Just last week, a mom was in tears when he called to find out why her Grade 2 child was not in school and how he could help her. She worked from home. Her three children were learning at home. “It’s just too much. It’s too much, ”she told Mr. Perrier.
Its role is to bring the students back into the classroom, even if it is for a small period of the day.
It was not the moment.
“When I’m on the phone with a crying, collapsing mother, what comes first?” he said. “The school will have to take a back seat for the moment. Not that it’s not important, but right now they need to focus on taking care of themselves.
He would call back next week, he told her.
He makes 15 to 30 calls a day. Anxious families want his advice. Others are calm, like the teenager who has two credits less to finish high school but has retired to his bedroom.
Mr Perrier spoke to him about a month ago and attempted to get him out of his room and for a walk.
“How do you expect a person to learn when they are potentially struggling with depression and give up?” he said. He encouraged the teenager to contact the school guidance counselor.
Mr.
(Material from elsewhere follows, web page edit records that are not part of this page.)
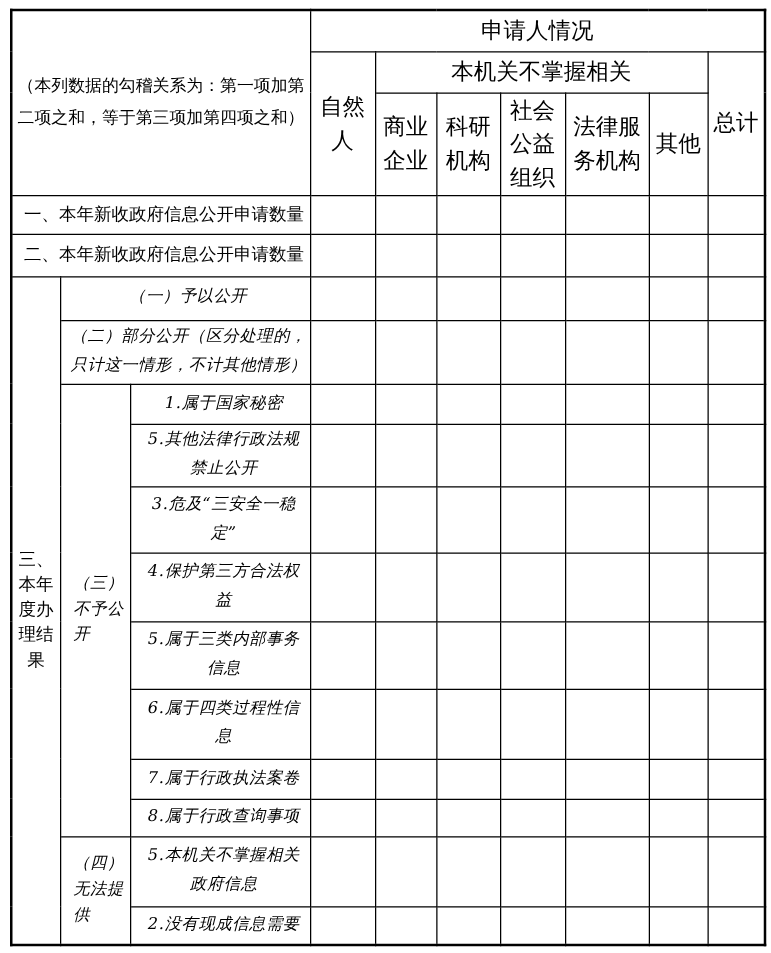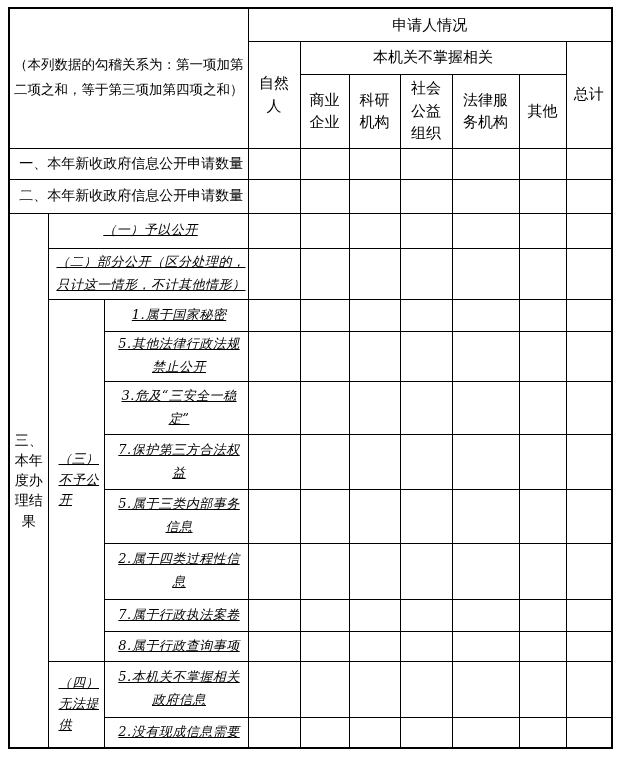--- a/index.html
+++ b/index.html
@@ -12,7 +12,7 @@
      white-space:pre-line;color:#000;overflow:hidden;}
   
   .song{font-family:"DejaVu Sans",sans-serif;font-size:14px;}
-  .hd{font-family:"DejaVu Sans",sans-serif;font-size:15px;
+  .hd{font-family:"DejaVu Sans",sans-serif;font-size:18px;
       text-align:center;line-height:1.5;}
   .kai{font-family:"DejaVu Serif",serif;font-style:italic;
        font-size:13px;letter-spacing:0.5px;line-height:1.75;text-decoration:underline;}

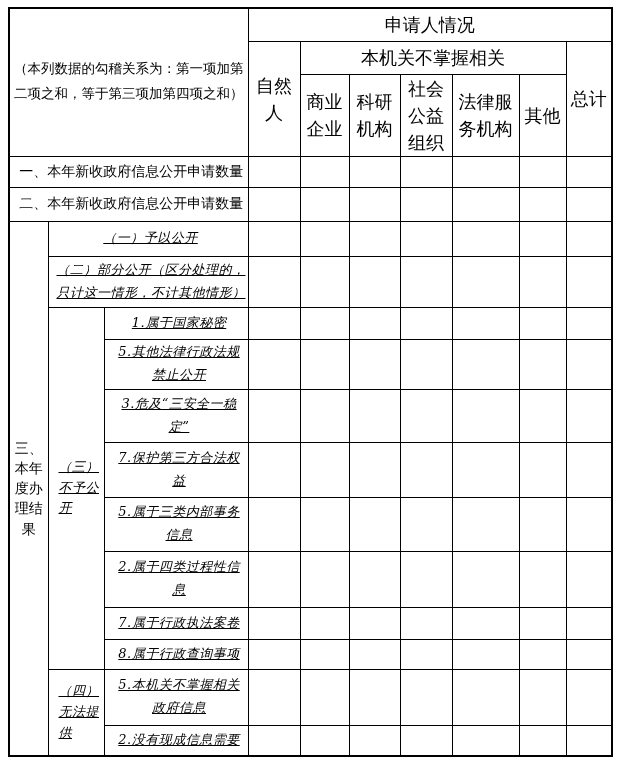--- a/index.html
+++ b/index.html
@@ -15,7 +15,7 @@
   .hd{font-family:"DejaVu Sans",sans-serif;font-size:18px;
       text-align:center;line-height:1.5;}
   .kai{font-family:"DejaVu Serif",serif;font-style:italic;
-       font-size:13px;letter-spacing:0.5px;line-height:1.75;text-decoration:underline;}
+       font-size:13px;letter-spacing:0.5px;line-height:1.75;}
   .l{text-align:center;padding-left:9px;padding-right:4px;}
   .note{font-size:13.5px;text-align:center;line-height:1.85;
         font-family:Liberation Serif, serif;}

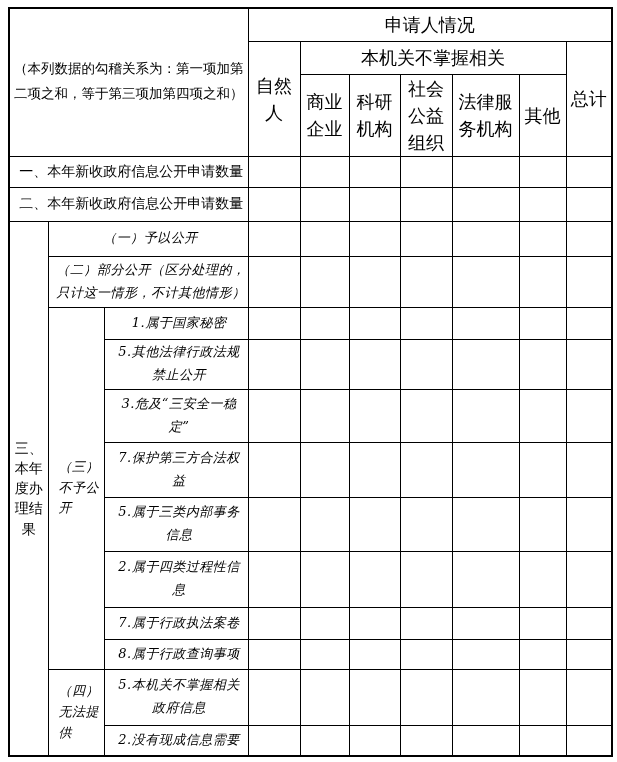--- a/index.html
+++ b/index.html
@@ -155,7 +155,7 @@
         <td></td>
   </tr>
   <tr class="r11">
-    <td class="kai item">7.保护第三方合法权
+    <td class="kai item">4.保护第三方合法权
 益</td>
     <td></td>
         <td></td>

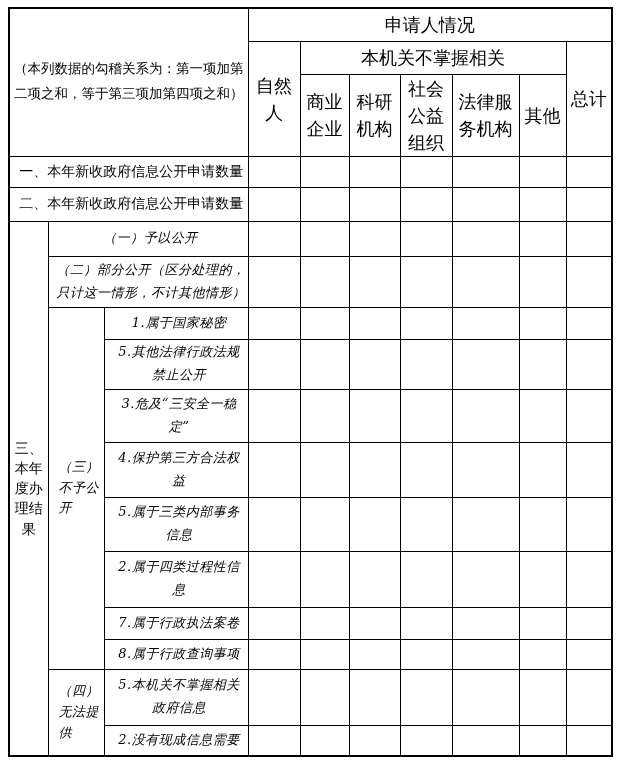--- a/index.html
+++ b/index.html
@@ -177,7 +177,7 @@
         <td></td>
   </tr>
   <tr class="r13">
-    <td class="kai item">2.属于四类过程性信
+    <td class="kai item">6.属于四类过程性信
 息</td>
     <td></td>
         <td></td>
Perrier has worked with youth for approximately two decades, first as a child and youth worker at a mental health agency in Thunder Bay and, for four years now, as an attendance counselor with the school board. Its role is to help students who are constantly absent from school and to put them and their families in contact with social services and mental health supports.
Before the pandemic, he drove students to school to make sure they were marked as present. He spoke with the families at home about the supports.
These days, he only connects face to face with families when he delivers food baskets from a local nonprofit organization. The rest is done over the phone – hour-long, sometimes heartbreaking conversations with parents about what they need. He listens to them express their frustrations.
The school board has tried to meet the families where they are, he said. A student may not be able to spend hours in front of a computer, so perhaps the teacher will develop a work package. Not ideal, but for now it will do.
“We are putting the pressure off because we see how the families are in distress. Right now all I can do is really listen and support on the phone, ”he said.
Barb Strickland, principal of St. Bernard School, said she had referred three students to Mr. Perrier and his team since the closure in March. There are other students, however, that she and the educators have helped by changing the daily school schedule. “I am concerned about this [learning] is going to be like next year for that student moving up the grade, ”she said of those who have dropped out of school.
Mr Perrier is also worried about what it might mean when life returns to normal.
“There are a lot of families who are just completely off the radar right now.”